Society can be better off in the long run with more broadband because it will be possible to do the same activities with fewer resources. Broadband can be a part of that, and can make a contribution. But the policies have to recognize that money spent should yield real and concrete gains. And the numbers thrown around in conversation have to be realistic. Otherwise the policies will waste money and yield fewer gains than possible.

13 Comments »

  1. Hi Shane. This is an excellent post. Just to clarify, I believe that you and I are in agreement: let’s look at the data, rather than just relying on the Conventional Wisdom. As noted in a subsequent post in our blog (http://www.commlawblog.com/2009/09/articles/wireless-telephony/contrarian-au-contraire/index.html), we did not intend the term “contrarian” to cast aspersions, or with any derogatory intent. Our intent in using that term was merely to note the surprising presence of panelists who did not appear to be following the Conventional Wisdom.
    Best,
    Paul

    Comment by Paul Feldman — September 2, 2009 @ 10:40 am | Reply

  2. greaaaaaaaaaaaaaaat

    wait another

    Comment by hima — September 2, 2009 @ 11:33 am | Reply

  3. This is a great posting about the economic benefit of broadband. Could you please comment on the following questions:

    – Given the above, and setting aside equity and inclusion issues, would you consider to be a mistake if the US Government decided to invest heavily in broadband (say, US$ 20Bn in 3 years) to connect schools, hospitals and clinics and drive deployment and adoption of broadband to homes and businesses in areas that would otherwise be under-served by private enterprise?

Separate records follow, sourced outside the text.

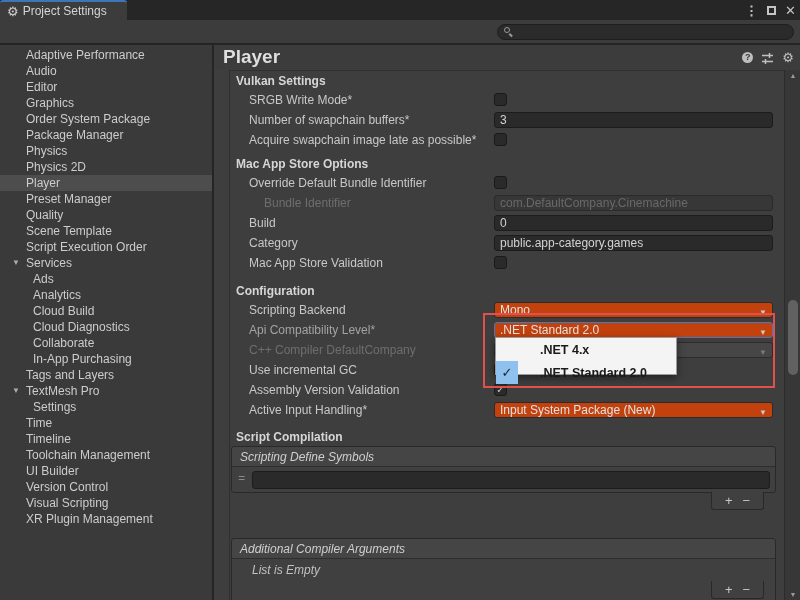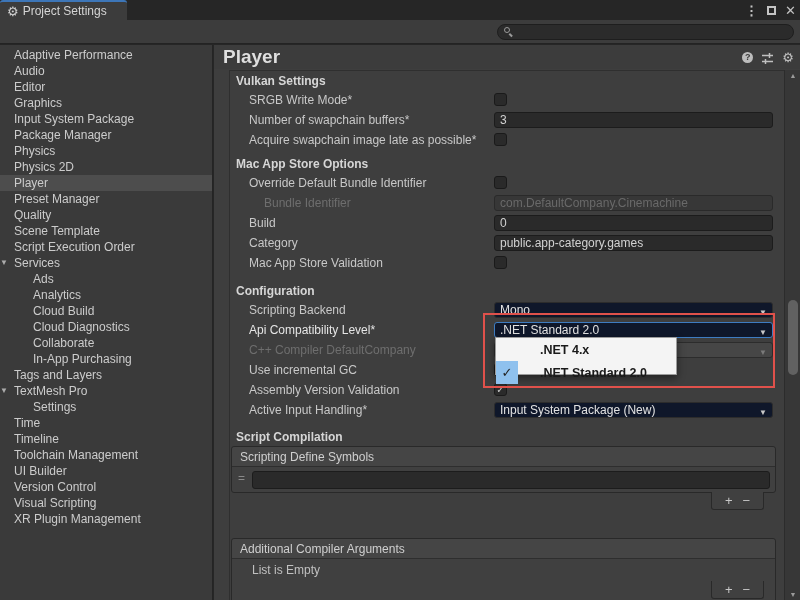--- a/index.html
+++ b/index.html
@@ -31,7 +31,7 @@
   
   .sidebar { position:absolute; left:0; top:45px; width:213px; height:555px; background:#3A3A3A;
     border-right:1px solid #242424; padding-top:2px; }
-  .side-item { height:16px; line-height:16px; padding-left:0; white-space:nowrap; color:#CCCCCC; cursor:default; }
+  .side-item { height:16px; line-height:16px; padding-left:12px; white-space:nowrap; color:#CCCCCC; cursor:default; }
   .side-item.selected { background:#4D4D4D; }
   .side-item.ind1 { padding-left:19px; }
   .side-item .tri { display:inline-block; width:14px; font-size:8px; color:#ABABAB; vertical-align:top; }

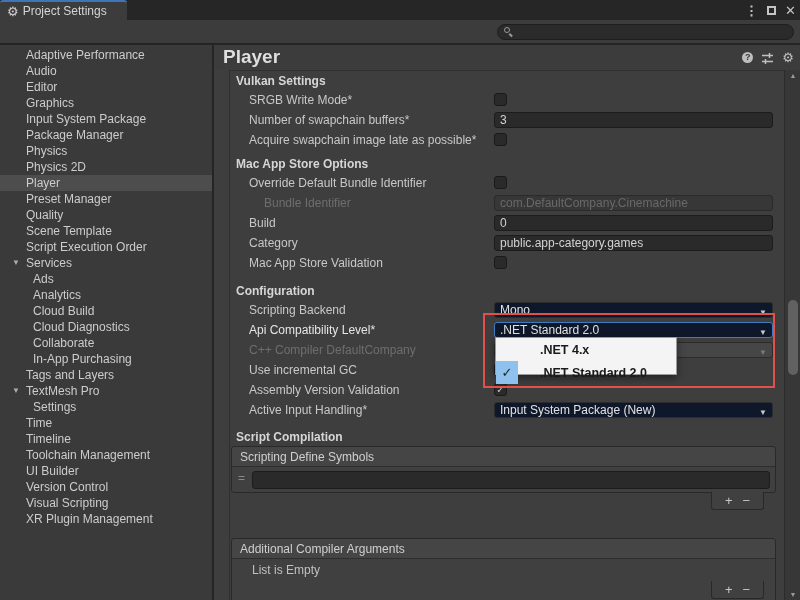--- a/index.html
+++ b/index.html
@@ -143,7 +143,7 @@
       <div class="side-item"><span class="tri"></span><span>Audio</span></div>
       <div class="side-item"><span class="tri"></span><span>Editor</span></div>
       <div class="side-item"><span class="tri"></span><span>Graphics</span></div>
-      <div class="side-item"><span class="tri"></span><span>Input System Package</span></div>
+      <div class="side-item"><span class="tri"></span><span>Order System Package</span></div>
       <div class="side-item"><span class="tri"></span><span>Package Manager</span></div>
       <div class="side-item"><span class="tri"></span><span>Physics</span></div>
       <div class="side-item"><span class="tri"></span><span>Physics 2D</span></div>

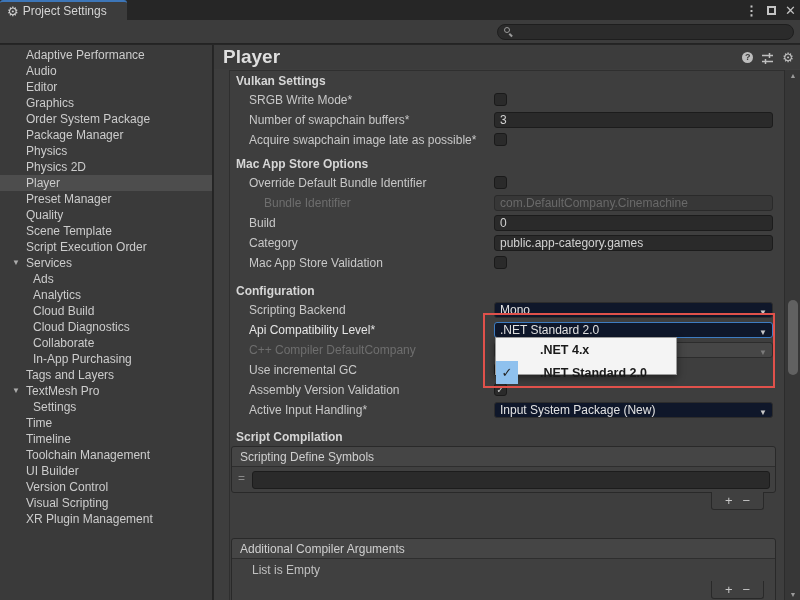--- a/index.html
+++ b/index.html
@@ -62,7 +62,7 @@
   .row .tf { position:absolute; left:264px; top:2px; width:279px; height:16px; background:#2A2A2A;
     border:1px solid #1C1C1C; border-radius:3px; padding:0 5px; line-height:14px; color:#D2D2D2; white-space:nowrap; overflow:hidden; }
   .row .tf.dis { background:#373737; color:#696969; border-color:#2A2A2A; }
-  .row .dd { position:absolute; left:264px; top:2px; width:279px; height:16px; background:#0f172a;
+  .row .dd { position:absolute; left:264px; top:2px; width:279px; height:16px; background:#c2410c;
     border:1px solid #2C2C2C; border-radius:3px; padding:0 5px; line-height:14px; color:#E2E2E2; white-space:nowrap; }
   .row .dd .arr { position:absolute; right:5px; top:3px; font-size:8px; color:#C8C8C8; }
   .row .dd.foc { border-color:#3E7CC1; }

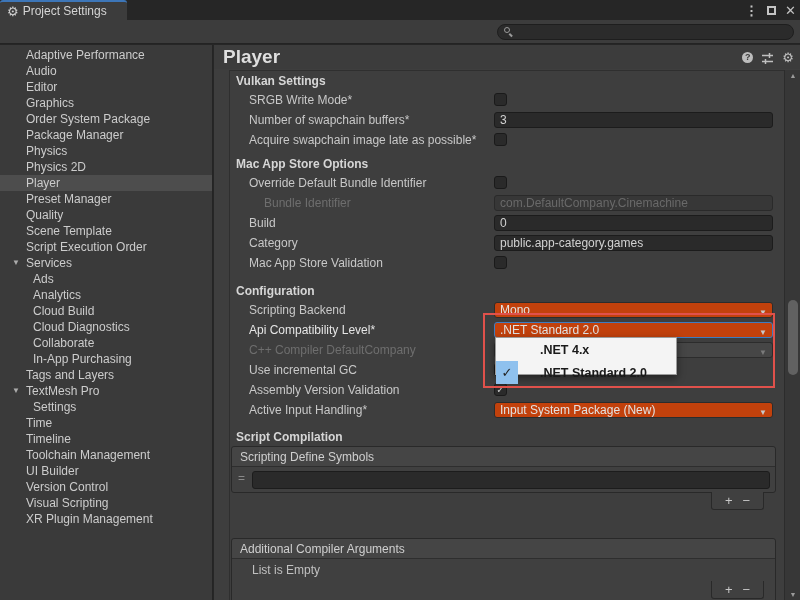--- a/index.html
+++ b/index.html
@@ -56,7 +56,7 @@
   .row .lbl { position:absolute; left:19px; top:3px; color:#C8C8C8; white-space:nowrap; }
   .row .lbl.ind { left:34px;text-align:right; }
   .row .lbl.dis { color:#6E6E6E; }
-  .row .lbl.accent { color:#e5e5e5; }
+  .row .lbl.accent { color:#a3a3a3; }
   .row .cb { position:absolute; left:264px; top:3px; width:13px; height:13px; background:#2A2A2A;
     border:1px solid #1A1A1A; border-radius:3px; color:#C8C8C8; font-size:10px; line-height:12px; text-align:center; }
   .row .tf { position:absolute; left:264px; top:2px; width:279px; height:16px; background:#2A2A2A;

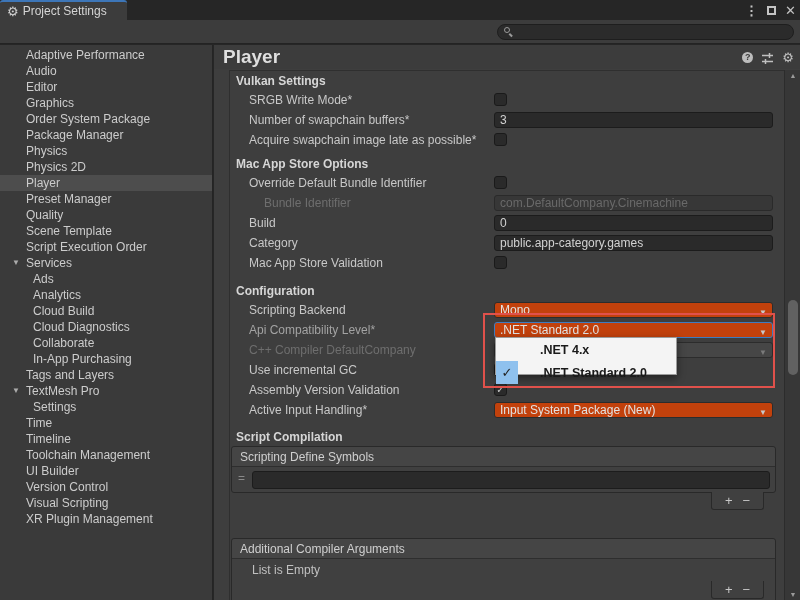--- a/index.html
+++ b/index.html
@@ -72,7 +72,7 @@
   
   .sc-h { position:absolute; left:0; top:357px; height:18px; line-height:18px; padding-left:6px;
     font-weight:bold; color:#D6D6D6; }
-  .listbox { position:absolute; left:1px; width:545px; background:#404040; border:1px solid #292929; border-radius:3px; }
+  .listbox { position:absolute; left:1px; width:545px; background:#404040; border:1px solid #292929; border-radius:3px;font-style:italic; }
   #defbox { top:375px; height:47px; }
   .lb-head { height:20px; line-height:20px; padding-left:8px; background:#454545;
     border-bottom:1px solid #2E2E2E; color:#CFCFCF; border-radius:3px 3px 0 0; }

    – Isnt there a possibility that the aggregated impact of broadband, over time, and including the complementary effects of other technologies and process changes it enables, would be much higher than $40Bn? Isnt the *potential* upside much greater than the *potential* downside here, and hence justifying some level of investment (almost like an option has value due to asymmetries)?

    – Is there a potential “path dependency” in economic growth and international competitiveness that could end up having a much larger economic impact in the long term if the US is too far behind in establishing some minimal level of diffusion of enabling technologies like broadband?

    Comment by ck — September 6, 2009 @ 3:18 pm | Reply

  4. I am willing to accept productivity gains of ~15B/yr. But I think you are right that there is no way that the productivity gains are an order of magnitude higher than that.